Raadpleging instanties:

  • De reguliere bestuursorganen en wettelijke adviseurs;
  • Minister van Infrastructuur en Waterstaat;
  • Minister van Landbouw, Natuur en Visserij;
  • Minister van Onderwijs, Cultuur en Wetenschap;
  • of in plaats van de betrokken Minister een door hem aangewezen bestuursorgaan.

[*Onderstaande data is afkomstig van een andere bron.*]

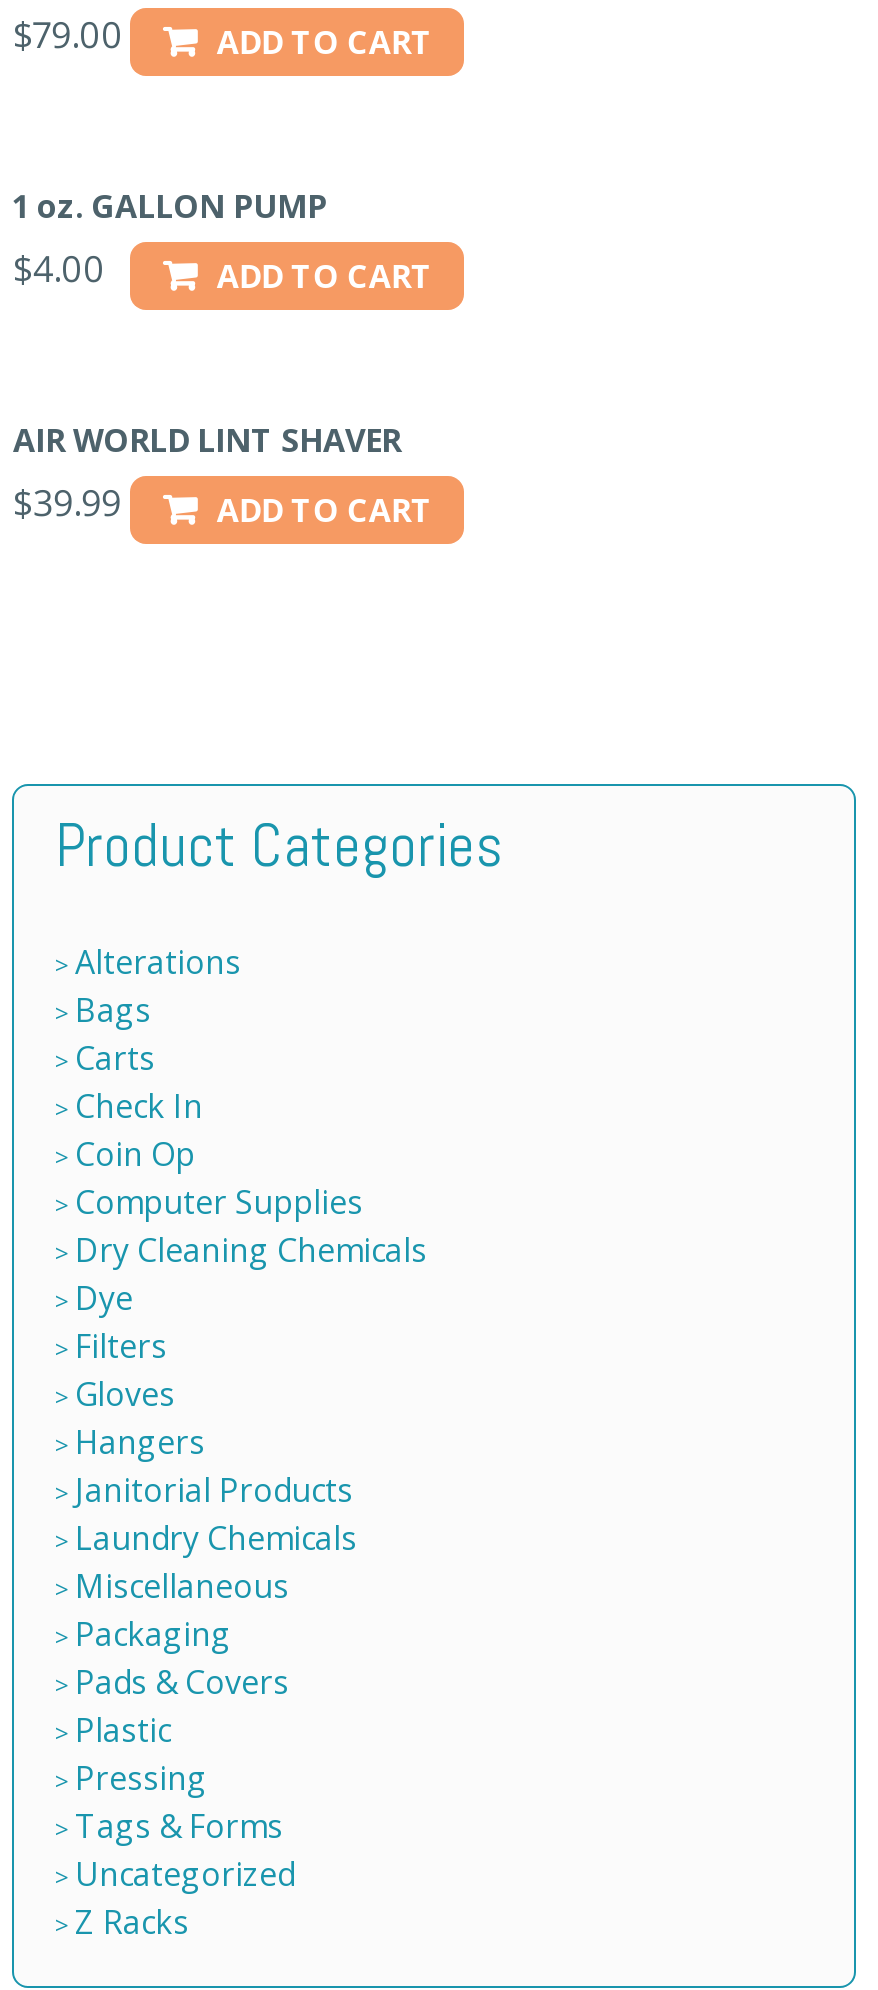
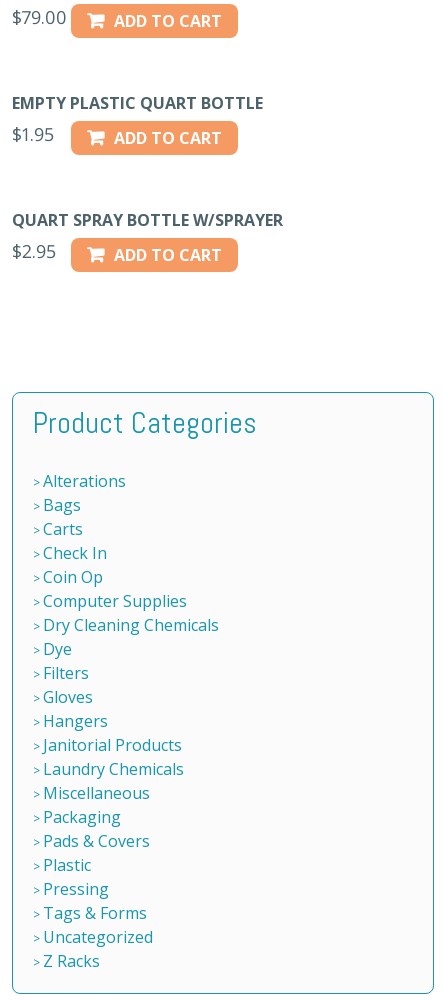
- 1 oz. GALLON PUMP
- $4.00
+ EMPTY PLASTIC QUART BOTTLE
+ $1.95

- AIR WORLD LINT SHAVER
- $39.99
+ QUART SPRAY BOTTLE W/SPRAYER
+ $2.95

Het instrument leent zich vooral voor het vaststellen van omgevingsplannen en het overzetten van milieuregels naar omgevingsplannen. Gemeenten gaan namelijk de komende jaren voor afgebakende gebieden of thema’s onderdelen van het tijdelijke omgevingsplan omzetten naar een definitief omgevingsplan. Als uit de plan-mer-beoordeling blijkt dat potentieel aanzienlijke milieugevolgen kunnen worden uitgesloten, is een plan-mer-procedure niet nodig.

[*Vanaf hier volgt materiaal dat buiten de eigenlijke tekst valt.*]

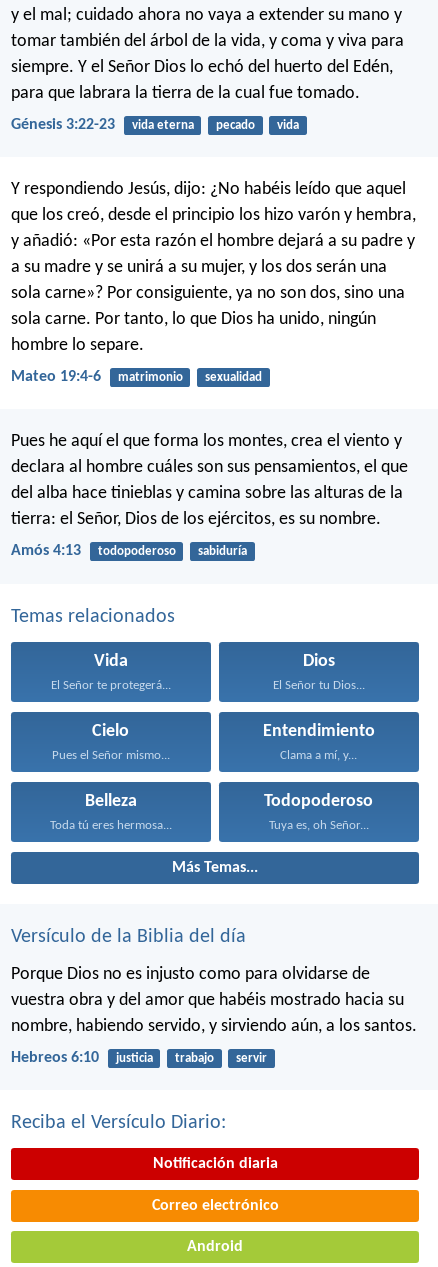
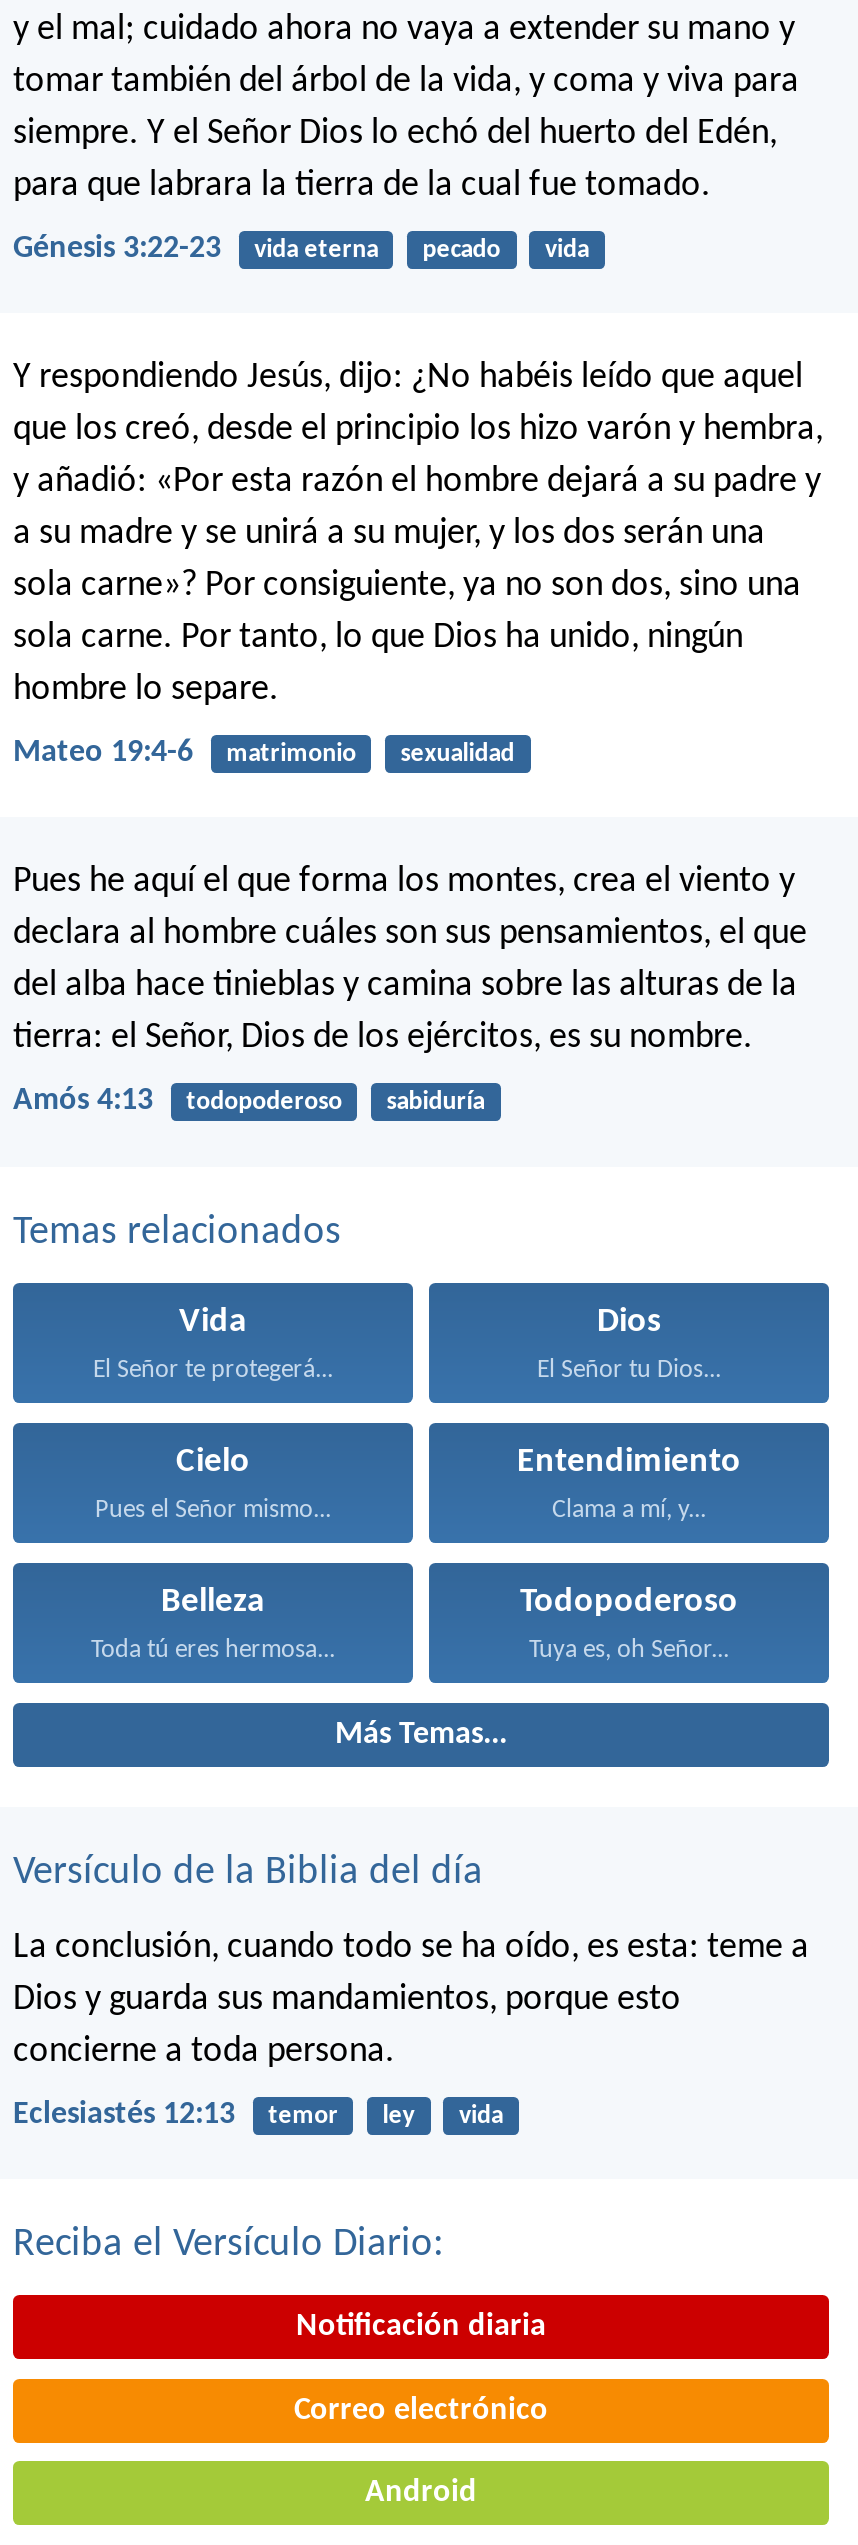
- Porque Dios no es injusto como para olvidarse de
- vuestra obra y del amor que habéis mostrado hacia su
- nombre, habiendo servido, y sirviendo aún, a los santos.
+ La conclusión, cuando todo se ha oído, es esta: teme a
+ Dios y guarda sus mandamientos, porque esto
+ concierne a toda persona.

- Hebreos 6:10
- justicia
- trabajo
- servir
+ Eclesiastés 12:13
+ temor
+ ley
+ vida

Omgevingsbesluit bijlage V


De bijlagen C en D van het Besluit m.e.r. zijn samengevoegd in 1 lijst in tabel V van het Omgevingsbesluit. Bijlage C bevatte alle projecten met een directe m.e.r.-plicht. In bijlage D waren alle projecten opgenomen die in aanmerking kwamen voor een m.e.r.-beoordelingsplicht. Bijlage V Omgevingsbesluit bevat vier kolommen: in kolom 1 staan de projecten, kolom 2 de mer-plichtige en in kolom 3 de mer-beoordelingsplichtige projecten en in kolom 4 de relevante besluiten. Houdt er rekening mee dat er meerdere projecten aan de orde kunnen zijn. Bijvoorbeeld een stedelijk ontwikkelingsproject (J11) met een WKO-installatie waarvoor een diepboring nodig is (B4). Dan geldt in ieder geval een plan-mer-beoordeling, want dan is er sprake van een kaderstellend plan.